Уж не искорка ли неугасшей любви побуждала его набирать по ночам ее номер и слушать, как в мембране бьется ее сонный голос? Нет, он давно охладел к ней, возможно, даже ненавидел ее, но не выражал открыто своих чувств (как это делал бы любой другой, менее скрытный человек, если он обижен), а прикрывал неприязнь холодной любезностью, улыбкой, готовностью услужить, даже помочь в трудный момент. Вряд ли он хотел вернуть прежнее чувство Златины, нет, он рассчитывал каждый свой жест, как фехтовальщик, чуть приседая, рассчитывает свой удар по противнику, чье лицо скрыто под маской достоинства и неуязвимости.
Ко дню рождения Златины Владислав всегда покупал дорогой подарок и преподносил его не когда она была дома одна, а вечером, в присутствии гостей. Он медленно стягивал мягкие бежевые перчатки, кланялся, не сгибая плотно сдвинутых коленей, целовал Златину в щеку (она ощущала прикосновение не его губ, а тонкого холодного носа) и, оставляя пакет на столе, просил извинить его за то, что срочная работа не позволяет ему посидеть с ними подольше…
Он не сомневался, что гости захотят узнать, что же он подарил. Златина развернет пакет. Рука ее погрузится в бумагу, нащупает шкурку куницы и синюю коробочку, где лежит изящный браслет.
Подняв воротник пальто, чтобы снежинки не щекотали ему шею, Владислав шагал по улице, воображая, с каким любопытством гости рассматривают его подарок. Даже новый друг Златины — Переводчик (что она в нем нашла?) близоруко наклоняется, проводит пальцем по меху и с уверенностью специалиста заявляет: «Великолепно!» Потом произнесет строчку какого–нибудь стихотворения вроде: «Улыбка ее куницей мелькнула меж дерев…» и возьмется за свою рюмку. А остальные обсужда–ют подарок. Любуются браслетом, уговаривают Златину надеть, она не соглашается — не любит украшений — и предлагает тост. Гости пьют, едят, но разговор продолжает вертеться вокруг щедрого подарка Владислава.

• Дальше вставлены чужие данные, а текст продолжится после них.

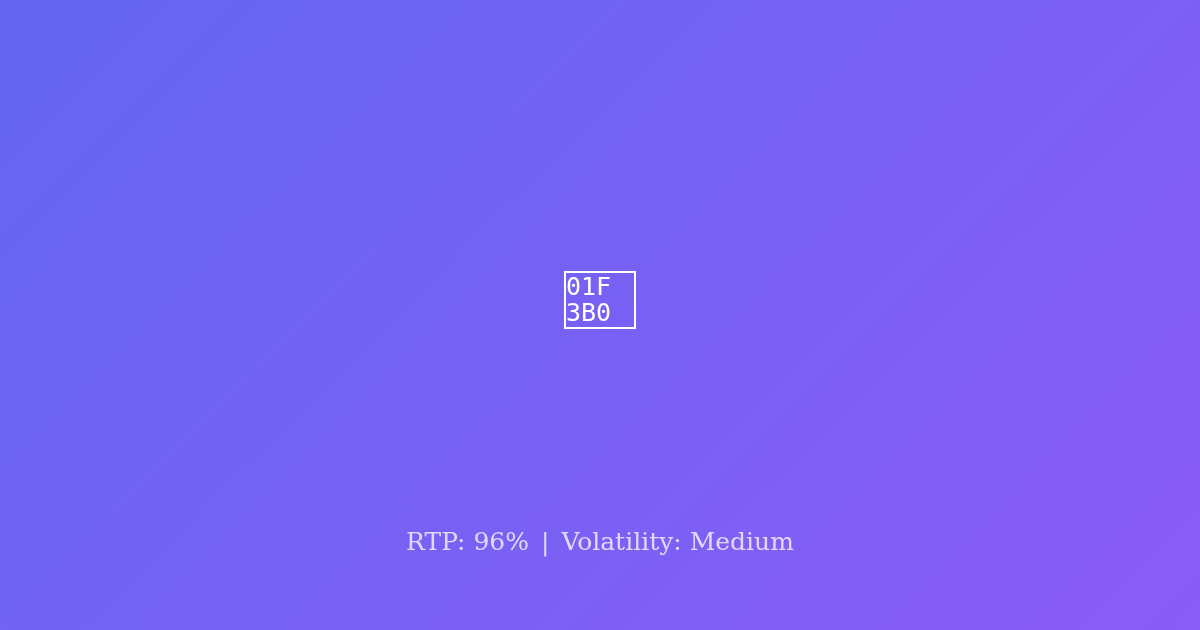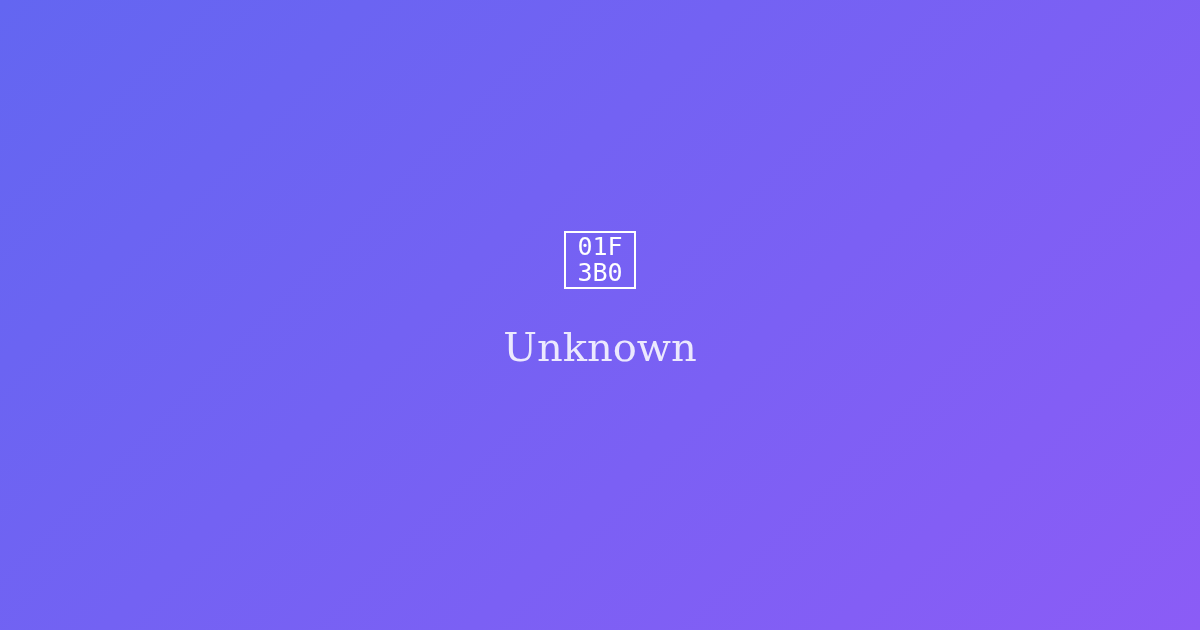--- a/index.html
+++ b/index.html
@@ -34,21 +34,20 @@
     align-items: center;
     justify-content: center;
     gap: 26px;
     margin-top: -30px;
   }
 
   
   .tofu {
     display: inline-flex;
     flex-direction: column;
-    align-items: center;
     justify-content: center;
     width: 72px;
     height: 58px;
     border: 2px solid #ffffff;
     font-family: "DejaVu Sans Mono", "Liberation Mono", monospace;
     font-size: 25px;
     line-height: 26px;
     font-weight: 400;
     color: #ffffff;
     letter-spacing: 0px;
@@ -99,16 +98,22 @@
 
   <div class="title-row">
 
     <span class="tofu">
       <span class="tofu-row">01F</span>
       <span class="tofu-row">3B0</span>
     </span>
 
   </div>
 
-  <div class="provider">Unknown</div>
 
+  <div class="stats">
+    <span>RTP:</span>
+    <span>96%</span>
+    <span class="sep">|</span>
+    <span>Volatility:</span>
+    <span>Medium</span>
+  </div>
 
 </div>
 
 </body></html>

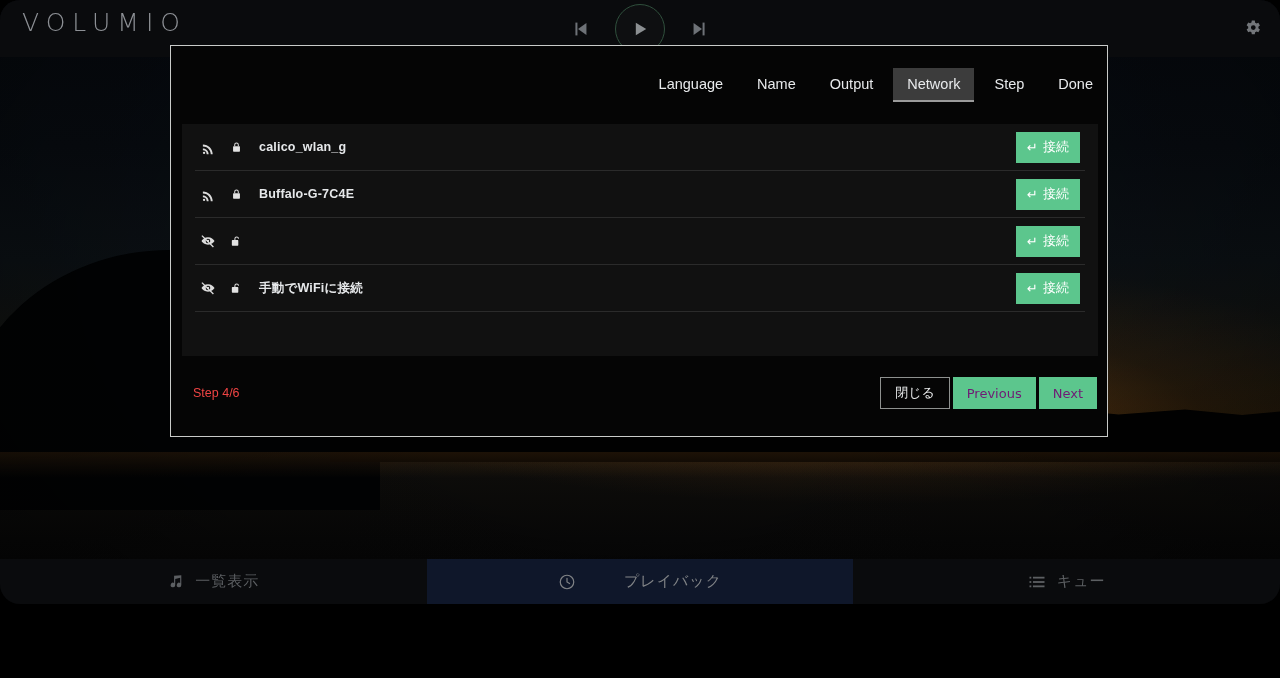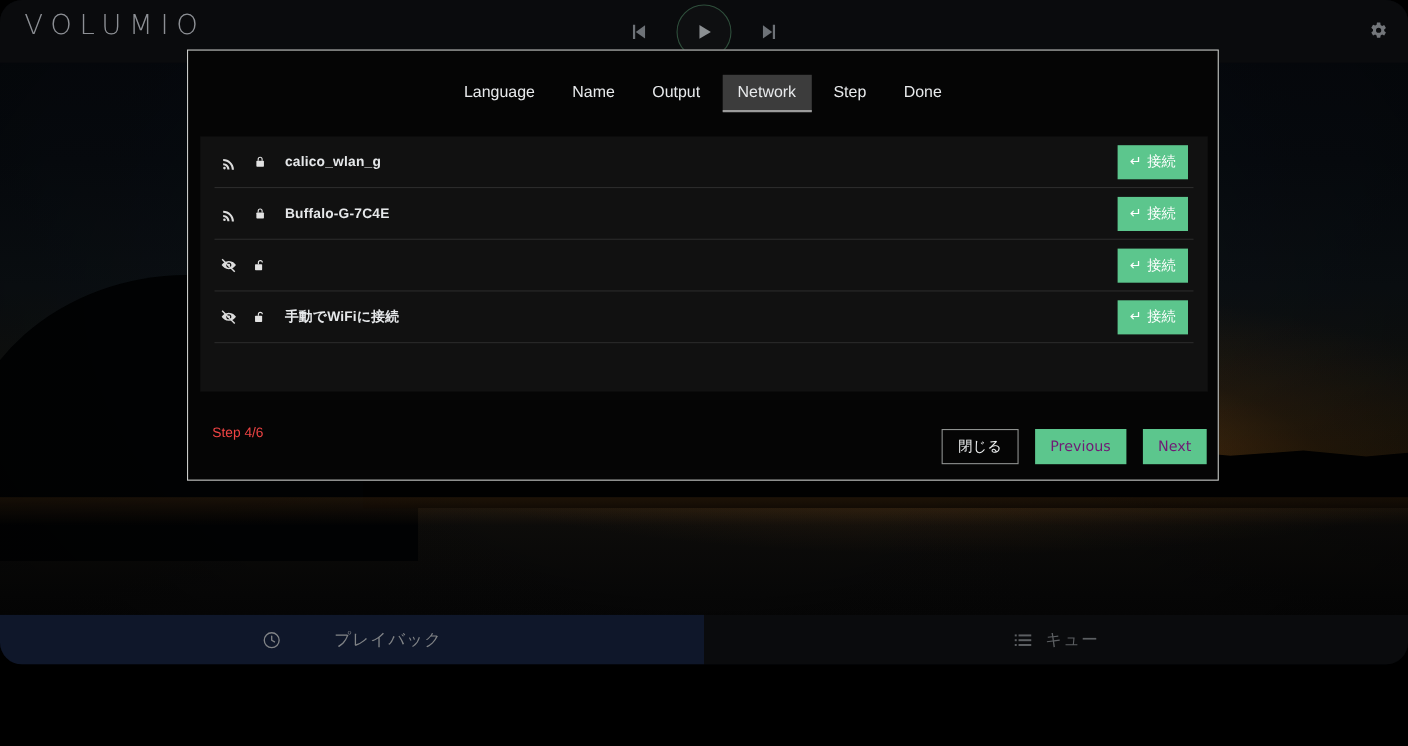--- a/index.html
+++ b/index.html
@@ -141,21 +141,21 @@
     height: 392px;
     border: 1px solid #c9cbc9;
     background: #050505;
     z-index: 20;
     box-sizing: border-box;
   }
   .tabs {
     height: 78px;
     display: flex;
     align-items: center;
-    justify-content: center;
+    justify-content: flex-end;
     gap: 6px;
   }
   .tab {
     color: #e8eaec;
     font-size: 14.5px;
     padding: 8px 14px;
     cursor: pointer;
     white-space: nowrap;
     border-bottom: 2px solid transparent;
   }
@@ -232,23 +232,23 @@
   .step {
     position: absolute;
     left: 22px;
     top: 30px;
     color: #ef4444;
     font-size: 12.5px;
   }
   .foot-btns {
     position: absolute;
     right: 10px;
-    top: 34px;
-    display: flex;
-    gap: 15px;
+    top: 21px;
+    display: flex;
+    gap: 3px;
   }
   .btn {
     height: 32px;
     font-size: 13px;
     padding: 0 14px;
     display: flex;
     align-items: center;
     justify-content: center;
     cursor: pointer;
     border: none;
@@ -441,20 +441,28 @@
       <div class="foot-btns">
         <button class="btn btn-ghost">閉じる</button>
         <button class="btn btn-green">Previous</button>
         <button class="btn btn-green">Next</button>
       </div>
     </div>
 
   </div>
 
   <div class="bottomnav">
+    <div class="nav-item">
+      <span>
+        <svg width="17" height="17" viewBox="0 0 24 24" fill="currentColor">
+          <path d="M10 4v10.1a3.2 3.2 0 1 0 1.6 2.8V8.4l7-1.6v7.3a3.2 3.2 0 1 0 1.6 2.8V3z"></path>
+        </svg>
+      </span>
+      <span class="nlabel">一覧表示</span>
+    </div>
     <div class="nav-item active">
       <span>
         <svg width="18" height="18" viewBox="0 0 24 24" fill="none" stroke="currentColor" stroke-width="1.6">
           <circle cx="12" cy="12" r="9"></circle>
           <path d="M12 7v5l3.4 2" stroke-linecap="round"></path>
         </svg>
       </span>
       <span class="nlabel">プレイバック</span>
     </div>
     <div class="nav-item">

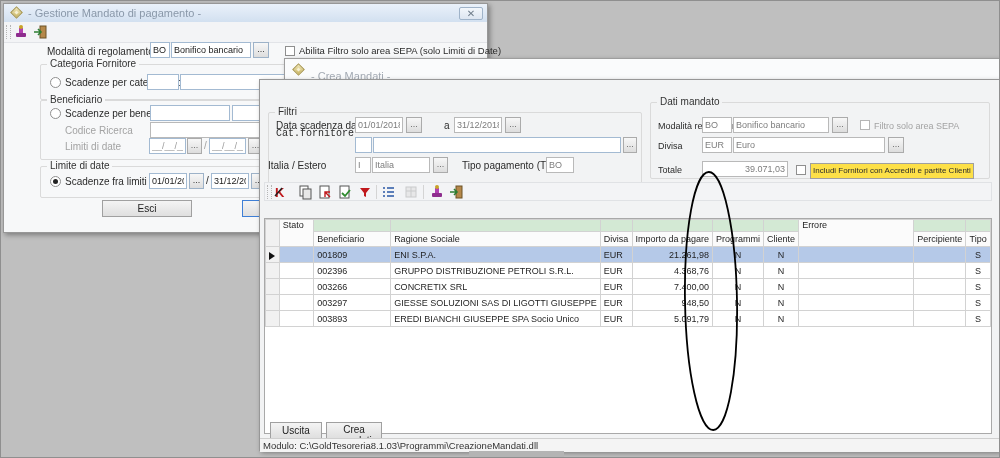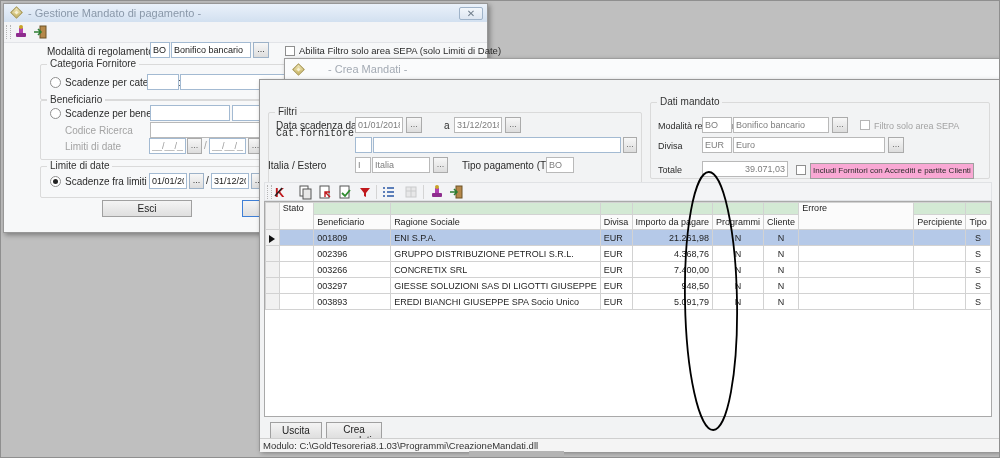--- a/index.html
+++ b/index.html
@@ -28,21 +28,21 @@
   .wbtn.default{border:1px solid #3e7fd6;}
   .win{position:absolute;box-sizing:border-box;border:1px solid #979797;box-shadow:2px 2px 5px rgba(0,0,0,.35);}
   .diamond{position:absolute;width:9px;height:9px;transform:rotate(45deg);background:linear-gradient(135deg,#efe6b8,#c9b45f);
            border:1px solid #a59245;box-sizing:border-box;}
   .diamond::after{content:"";position:absolute;left:2px;top:2px;width:3px;height:3px;background:#f6f0d2;}
   .sep{position:absolute;width:1px;height:14px;background:#d4d4d4;}
   .grip{position:absolute;width:3px;height:14px;border-left:1px dotted #b5b5b5;border-right:1px dotted #b5b5b5;}
   .ticon{position:absolute;width:16px;height:16px;cursor:pointer;}
   .ticon svg{width:16px;height:16px;display:block;}
   
-  #grid-wrap{position:absolute;background:#ffffff;border:1px solid #a9a9a9;box-sizing:border-box;overflow:hidden;}
+  #grid-wrap{position:absolute;background:#ffffff;border:1px solid #a9a9a9;box-sizing:border-box;overflow:hidden;margin-top:17px;}
   table.grid{border-collapse:collapse;table-layout:fixed;font-size:9px;color:#1f1f1f;}
   table.grid th,table.grid td{border:1px solid #d2d2d2;padding:0 3px;overflow:hidden;white-space:nowrap;
         font-weight:normal;text-align:left;box-sizing:border-box;}
   table.grid tr.h1 th{height:12px;background:#d3e9d4;}
   table.grid tr.h1 th.plain{background:#fbfbfb;vertical-align:top;font-size:9px;}
   table.grid tr.h2 th{height:15px;background:#fbfbfb;}
   table.grid td{height:16px;background:#fff;}
   table.grid tr.sel td{background:#b5c9e8;}
   td.gutter,th.gutter{background:#f1f1f1 !important;padding:0;}
   .rowmark{display:block;margin:3px auto 0 auto;width:0;height:0;border-left:6px solid #111;border-top:4px solid transparent;border-bottom:4px solid transparent;}
@@ -124,21 +124,21 @@
     <input class="tb" style="left: 207px; top: 169px; width: 38px;" value="31/12/2018">
     <span class="dots" style="left:247px;top:169px;width:15px;">...</span>
 
     <button class="wbtn" style="left:98px;top:196px;width:90px;height:17px;text-align:center;">Esci</button>
     <button class="wbtn default" style="left:238px;top:196px;width:84px;height:17px;">Conferma</button>
   </div>
 
   <div class="win" style="left:283px;top:57px;width:717px;height:160px;background:#fafbfc;border-color:#9e9e9e;">
     <div class="abs" style="left:0;top:0;width:100%;height:21px;background:#fafbfc;">
       <span class="diamond" style="left:9px;top:6px;"></span>
-      <span class="titlebar-text" style="left:26px;top:4px;color:#a3aab3;margin-left:17px;">- Crea Mandati -</span>
+      <span class="titlebar-text" style="left:26px;top:11px;color:#a3aab3;">- Crea Mandati -</span>
     </div>
   </div>
 
   <div class="win" style="left:258px;top:78px;width:741px;height:372px;background:#f2f3f4;">
 
 
     <div class="groupbox" style="left:8px;top:32px;width:374px;height:77px;">
       <span class="gb-label" style="background:#f2f3f4;">Filtri</span>
     </div>
     <span class="lbl" style="left:16px;top:40px;">Data scadenza da</span>
@@ -167,21 +167,21 @@
     <span class="dots gray" style="left:572px;top:37px;">...</span>
     <span class="chk dis" style="left:600px;top:40px;"></span>
     <span class="lbl small dis" style="left:614px;top:40px;">Filtro solo area SEPA</span>
     <span class="lbl small" style="left:398px;top:60px;">Divisa</span>
     <input class="tb gray" style="left: 442px; top: 57px; width: 30px;" value="EUR">
     <input class="tb gray" style="left: 473px; top: 57px; width: 152px;" value="Euro">
     <span class="dots gray" style="left:628px;top:57px;">...</span>
     <span class="lbl small" style="left:398px;top:84px;">Totale</span>
     <input class="tb gray right" style="left: 442px; top: 81px; width: 86px;" value="39.071,03">
     <span class="chk" style="left:536px;top:85px;"></span>
-    <span class="lbl" style="left:550px;top:83px;font-size:8px;border:1px solid #9f9f9f;padding:1px 2px;background:#f9a8d4;">Includi Fornitori con Accrediti e partite Clienti</span>
+    <span class="lbl" style="left:550px;top:83px;font-size:8px;border:1px solid #9f9f9f;padding:1px 2px;background:#fde047;">Includi Fornitori con Accrediti e partite Clienti</span>
 
     <div class="abs" style="left:4px;top:102px;width:728px;height:19px;background:#f3f4f6;border:1px solid #e0e2e5;box-sizing:border-box;">
       <span class="grip" style="left:2px;top:2px;"></span>
       <span class="ticon" style="left:8px;top:1px;">
         <svg viewBox="0 0 16 16">
             <text x="2" y="13" font-size="13" font-weight="bold" fill="#c0181c" font-family="Liberation Sans">K</text>
             <path d="M2 12 L9 4" stroke="#222" stroke-width="1.4"></path>
           </svg>
       </span>
       <span class="ticon" style="left:32px;top:1px;">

Он добился своей цели. Скромный подарок Мартина лежит в углу. Переводчику становится неудобно: неужели ко дню рождения Златины он не мог подарить ничего, кроме альбома с репродукциями импрессионистов и еще какой–то безделицы? Владиславу достаточно того, что он заставил соперника почувствовать себя униженным. И еще одного добился он своим поздним визитом. Когда Златина вместе с Переводчиком уходят на кухню за новыми блюдами, гости обмениваются многозначительными взглядами, в которых читается молчаливый укор легкомыслию Златины, огорчившей своим безразличием (и не только им) такого великодушного человека, как Владислав, ведь вместо того, чтобы относиться к ней плохо, хотя у него для этого есть все основания, он проявляет такое трогательное благородство.